___ RECORDS TO USE

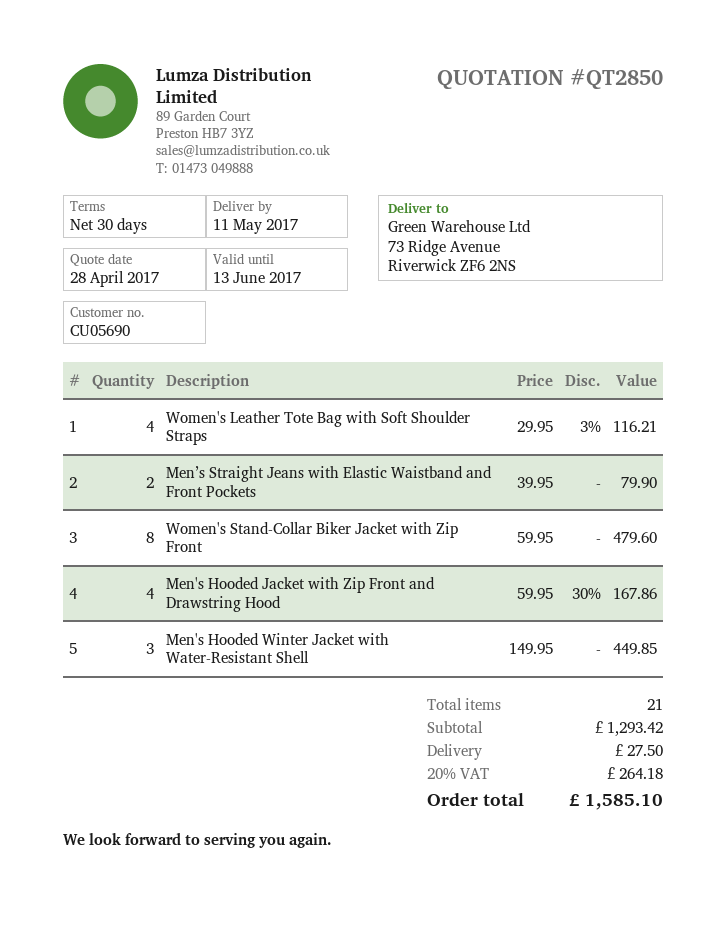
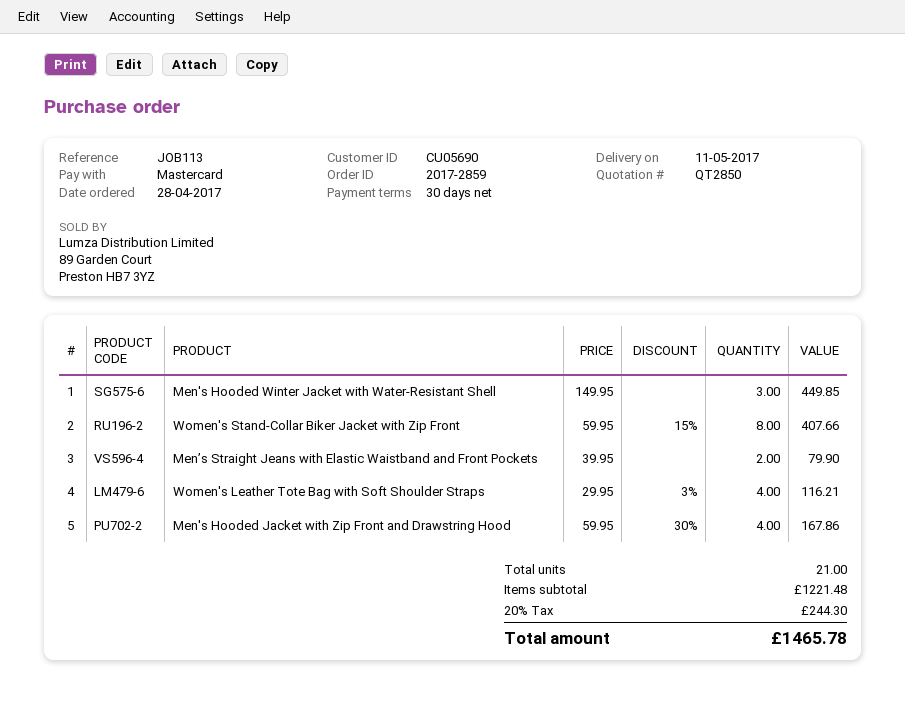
Women's Stand-Collar Biker Jacket with Zip Front: 8 x 59.95 = 479.60 -> 8 x 59.95 - 15% = 407.66
subtotal: 1293.42 -> 1221.48
shipping: 27.50 -> none
tax: 20% = 264.18 -> 20% = 244.30
total: 1585.10 -> 1465.78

______

Only one stretch of the data is wanted: the lines from the one with "shipping: 27.50 -> none" through the last, repeated exactly.

shipping: 27.50 -> none
tax: 20% = 264.18 -> 20% = 244.30
total: 1585.10 -> 1465.78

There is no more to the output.